- Task description
Keep the text of the data exactly as it is and omit each picture from the copy.

- Source data
== Segment start ==

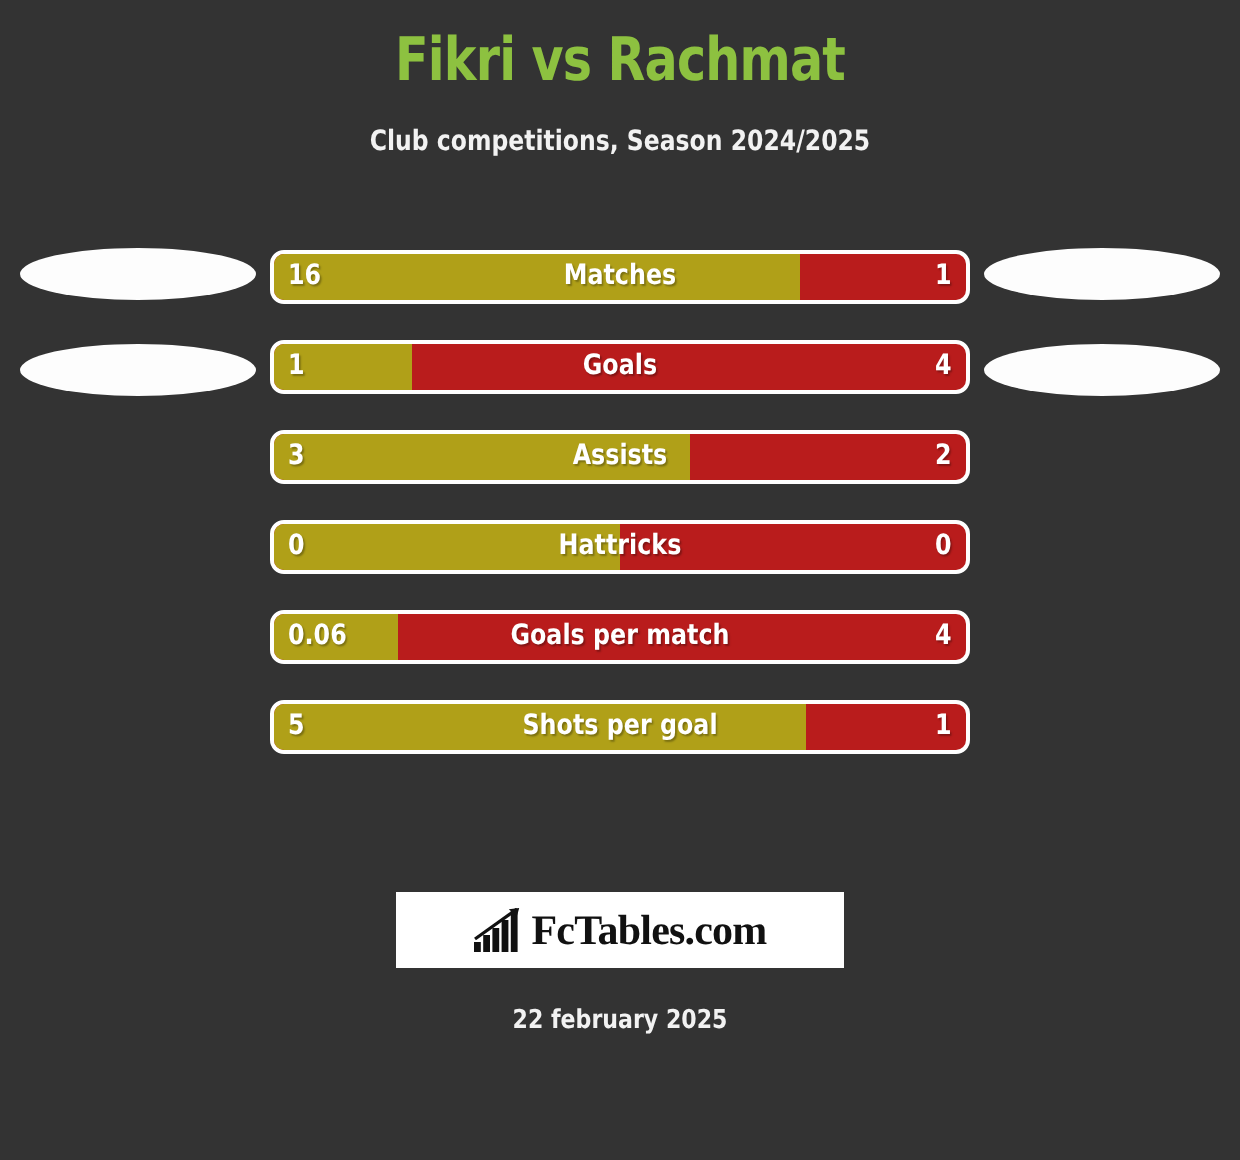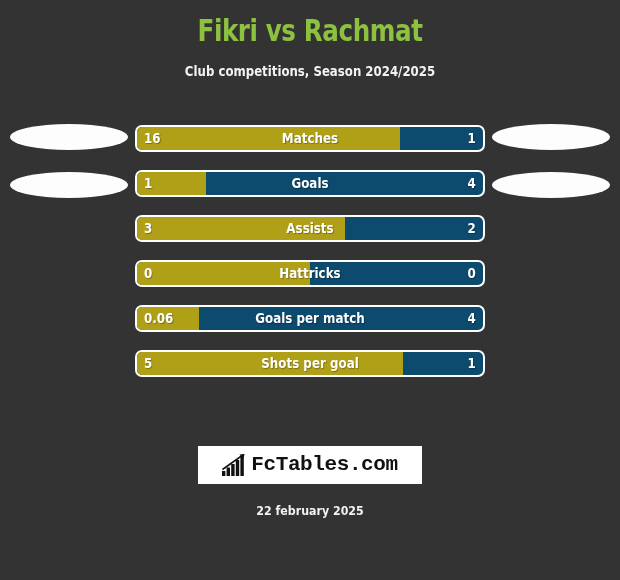--- a/index.html
+++ b/index.html
@@ -66,21 +66,21 @@
     width: 350px;
   }
   .stat-row {
     position: relative;
     height: 27px;
     margin-bottom: 18px;
     border: 2px solid #ffffff;
     border-radius: 7px;
     box-sizing: border-box;
     overflow: hidden;
-    background: #0c4a6e;
+    background: #b91c1c;
   }
   .stat-fill {
     position: absolute;
     left: 0; top: 0; bottom: 0;
     background: #B0A018;
   }
   .stat-home, .stat-away, .stat-label {
     position: absolute;
     top: 0;
     line-height: 23px;
@@ -110,21 +110,21 @@
     display: flex;
     align-items: center;
     justify-content: center;
     gap: 5px;
   }
   .logo-icon { width: 24px; height: 22px; display: block; }
   .logo-text {
     color: #111111;
     font-size: 21px;
     font-weight: bold;
-    font-family: Liberation Mono, monospace;
+    font-family: Liberation Serif, serif;
     letter-spacing: -0.4px;
     line-height: 22px;
   }
 
   
   .footer-date {
     position: absolute;
     left: 0; right: 0;
     top: 503px;
     text-align: center;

== Segment end ==

- Result of this task
--- a/index.html
+++ b/index.html
@@ -66,21 +66,21 @@
     width: 350px;
   }
   .stat-row {
     position: relative;
     height: 27px;
     margin-bottom: 18px;
     border: 2px solid #ffffff;
     border-radius: 7px;
     box-sizing: border-box;
     overflow: hidden;
-    background: #0c4a6e;
+    background: #b91c1c;
   }
   .stat-fill {
     position: absolute;
     left: 0; top: 0; bottom: 0;
     background: #B0A018;
   }
   .stat-home, .stat-away, .stat-label {
     position: absolute;
     top: 0;
     line-height: 23px;
@@ -110,21 +110,21 @@
     display: flex;
     align-items: center;
     justify-content: center;
     gap: 5px;
   }
   .logo-icon { width: 24px; height: 22px; display: block; }
   .logo-text {
     color: #111111;
     font-size: 21px;
     font-weight: bold;
-    font-family: Liberation Mono, monospace;
+    font-family: Liberation Serif, serif;
     letter-spacing: -0.4px;
     line-height: 22px;
   }
 
   
   .footer-date {
     position: absolute;
     left: 0; right: 0;
     top: 503px;
     text-align: center;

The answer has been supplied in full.